**Task:**
Look through the records below for the line with "total: 657.14 -> 506.24" and the line with "Nemorous - What", then return those lines and all lines between, exactly.

━━ Supplied information ━━

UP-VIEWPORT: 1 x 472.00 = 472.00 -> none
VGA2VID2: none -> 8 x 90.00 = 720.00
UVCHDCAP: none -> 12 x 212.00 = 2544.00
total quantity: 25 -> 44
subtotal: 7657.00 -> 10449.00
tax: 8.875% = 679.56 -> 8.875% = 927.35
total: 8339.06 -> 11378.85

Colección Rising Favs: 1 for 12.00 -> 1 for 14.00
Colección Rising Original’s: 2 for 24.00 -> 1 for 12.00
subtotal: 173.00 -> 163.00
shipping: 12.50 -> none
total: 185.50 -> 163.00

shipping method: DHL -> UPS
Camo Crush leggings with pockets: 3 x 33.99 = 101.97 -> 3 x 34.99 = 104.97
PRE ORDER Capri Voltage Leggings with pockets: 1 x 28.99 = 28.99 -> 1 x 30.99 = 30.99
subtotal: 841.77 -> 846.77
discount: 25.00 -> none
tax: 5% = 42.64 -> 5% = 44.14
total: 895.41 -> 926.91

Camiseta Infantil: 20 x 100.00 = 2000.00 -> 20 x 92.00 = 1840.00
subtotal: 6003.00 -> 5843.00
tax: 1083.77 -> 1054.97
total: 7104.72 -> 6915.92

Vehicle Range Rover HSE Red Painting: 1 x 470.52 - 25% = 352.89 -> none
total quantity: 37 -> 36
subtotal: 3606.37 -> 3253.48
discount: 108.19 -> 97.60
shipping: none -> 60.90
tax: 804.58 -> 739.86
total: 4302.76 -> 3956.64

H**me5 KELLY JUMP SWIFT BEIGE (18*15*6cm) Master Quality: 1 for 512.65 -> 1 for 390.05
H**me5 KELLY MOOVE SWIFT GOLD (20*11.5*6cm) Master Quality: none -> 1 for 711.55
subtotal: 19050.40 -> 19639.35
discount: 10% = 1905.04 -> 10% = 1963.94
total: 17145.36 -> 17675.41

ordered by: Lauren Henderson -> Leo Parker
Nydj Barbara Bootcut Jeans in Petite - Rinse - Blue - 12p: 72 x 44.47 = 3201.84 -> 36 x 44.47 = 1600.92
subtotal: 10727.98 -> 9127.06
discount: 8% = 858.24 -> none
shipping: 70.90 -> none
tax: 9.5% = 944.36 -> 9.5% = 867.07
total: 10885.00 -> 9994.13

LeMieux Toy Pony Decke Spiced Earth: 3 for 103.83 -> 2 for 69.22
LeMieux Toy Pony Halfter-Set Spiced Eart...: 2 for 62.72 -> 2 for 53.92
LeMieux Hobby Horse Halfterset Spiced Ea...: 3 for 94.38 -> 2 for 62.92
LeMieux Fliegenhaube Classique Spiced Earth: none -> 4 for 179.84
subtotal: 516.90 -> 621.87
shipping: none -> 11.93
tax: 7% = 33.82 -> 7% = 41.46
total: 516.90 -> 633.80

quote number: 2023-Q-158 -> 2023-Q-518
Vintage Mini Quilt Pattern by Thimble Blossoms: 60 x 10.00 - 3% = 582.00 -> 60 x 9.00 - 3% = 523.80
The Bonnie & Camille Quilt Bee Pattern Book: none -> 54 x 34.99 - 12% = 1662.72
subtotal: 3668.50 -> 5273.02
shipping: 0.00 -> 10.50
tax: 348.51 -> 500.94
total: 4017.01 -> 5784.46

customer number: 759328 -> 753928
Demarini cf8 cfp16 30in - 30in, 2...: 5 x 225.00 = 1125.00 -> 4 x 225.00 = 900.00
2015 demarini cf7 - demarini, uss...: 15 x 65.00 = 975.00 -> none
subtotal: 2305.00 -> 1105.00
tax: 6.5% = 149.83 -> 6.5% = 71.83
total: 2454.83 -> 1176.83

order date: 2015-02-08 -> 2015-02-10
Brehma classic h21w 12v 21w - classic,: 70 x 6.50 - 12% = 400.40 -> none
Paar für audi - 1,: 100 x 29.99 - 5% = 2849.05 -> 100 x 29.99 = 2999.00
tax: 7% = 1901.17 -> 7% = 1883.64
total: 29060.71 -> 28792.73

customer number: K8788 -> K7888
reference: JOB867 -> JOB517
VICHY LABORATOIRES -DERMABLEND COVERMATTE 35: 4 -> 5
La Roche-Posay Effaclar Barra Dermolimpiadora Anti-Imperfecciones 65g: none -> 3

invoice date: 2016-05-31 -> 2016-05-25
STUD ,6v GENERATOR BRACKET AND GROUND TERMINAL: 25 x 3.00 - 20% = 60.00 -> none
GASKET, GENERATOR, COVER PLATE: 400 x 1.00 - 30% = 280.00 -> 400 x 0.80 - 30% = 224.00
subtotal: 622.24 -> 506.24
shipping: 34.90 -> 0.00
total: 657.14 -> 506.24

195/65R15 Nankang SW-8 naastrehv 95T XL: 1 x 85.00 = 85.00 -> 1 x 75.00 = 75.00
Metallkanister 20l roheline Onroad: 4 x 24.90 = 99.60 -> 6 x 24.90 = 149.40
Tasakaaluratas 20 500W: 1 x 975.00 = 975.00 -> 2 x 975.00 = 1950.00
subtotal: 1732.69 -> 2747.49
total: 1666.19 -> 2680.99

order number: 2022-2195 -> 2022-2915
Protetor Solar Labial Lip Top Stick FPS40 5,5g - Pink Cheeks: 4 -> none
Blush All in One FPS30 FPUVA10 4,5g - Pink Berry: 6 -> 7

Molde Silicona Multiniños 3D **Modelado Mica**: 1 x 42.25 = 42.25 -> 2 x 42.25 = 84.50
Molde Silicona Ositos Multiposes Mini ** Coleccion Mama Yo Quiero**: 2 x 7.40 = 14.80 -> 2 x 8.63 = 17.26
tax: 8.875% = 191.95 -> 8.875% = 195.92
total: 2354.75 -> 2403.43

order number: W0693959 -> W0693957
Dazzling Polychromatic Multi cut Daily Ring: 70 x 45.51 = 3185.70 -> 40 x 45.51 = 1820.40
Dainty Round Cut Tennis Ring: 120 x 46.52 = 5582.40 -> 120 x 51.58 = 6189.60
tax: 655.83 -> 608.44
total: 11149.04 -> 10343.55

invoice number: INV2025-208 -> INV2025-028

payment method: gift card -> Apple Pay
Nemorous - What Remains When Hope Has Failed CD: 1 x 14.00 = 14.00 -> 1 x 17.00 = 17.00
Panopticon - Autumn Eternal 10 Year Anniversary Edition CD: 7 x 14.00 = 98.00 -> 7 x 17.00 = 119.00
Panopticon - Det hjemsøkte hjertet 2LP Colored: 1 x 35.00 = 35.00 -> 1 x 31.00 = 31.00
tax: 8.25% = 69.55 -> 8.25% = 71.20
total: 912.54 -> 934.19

━━━

**Written solution:**
total: 657.14 -> 506.24

195/65R15 Nankang SW-8 naastrehv 95T XL: 1 x 85.00 = 85.00 -> 1 x 75.00 = 75.00
Metallkanister 20l roheline Onroad: 4 x 24.90 = 99.60 -> 6 x 24.90 = 149.40
Tasakaaluratas 20 500W: 1 x 975.00 = 975.00 -> 2 x 975.00 = 1950.00
subtotal: 1732.69 -> 2747.49
total: 1666.19 -> 2680.99

order number: 2022-2195 -> 2022-2915
Protetor Solar Labial Lip Top Stick FPS40 5,5g - Pink Cheeks: 4 -> none
Blush All in One FPS30 FPUVA10 4,5g - Pink Berry: 6 -> 7

Molde Silicona Multiniños 3D **Modelado Mica**: 1 x 42.25 = 42.25 -> 2 x 42.25 = 84.50
Molde Silicona Ositos Multiposes Mini ** Coleccion Mama Yo Quiero**: 2 x 7.40 = 14.80 -> 2 x 8.63 = 17.26
tax: 8.875% = 191.95 -> 8.875% = 195.92
total: 2354.75 -> 2403.43

order number: W0693959 -> W0693957
Dazzling Polychromatic Multi cut Daily Ring: 70 x 45.51 = 3185.70 -> 40 x 45.51 = 1820.40
Dainty Round Cut Tennis Ring: 120 x 46.52 = 5582.40 -> 120 x 51.58 = 6189.60
tax: 655.83 -> 608.44
total: 11149.04 -> 10343.55

invoice number: INV2025-208 -> INV2025-028

payment method: gift card -> Apple Pay
Nemorous - What Remains When Hope Has Failed CD: 1 x 14.00 = 14.00 -> 1 x 17.00 = 17.00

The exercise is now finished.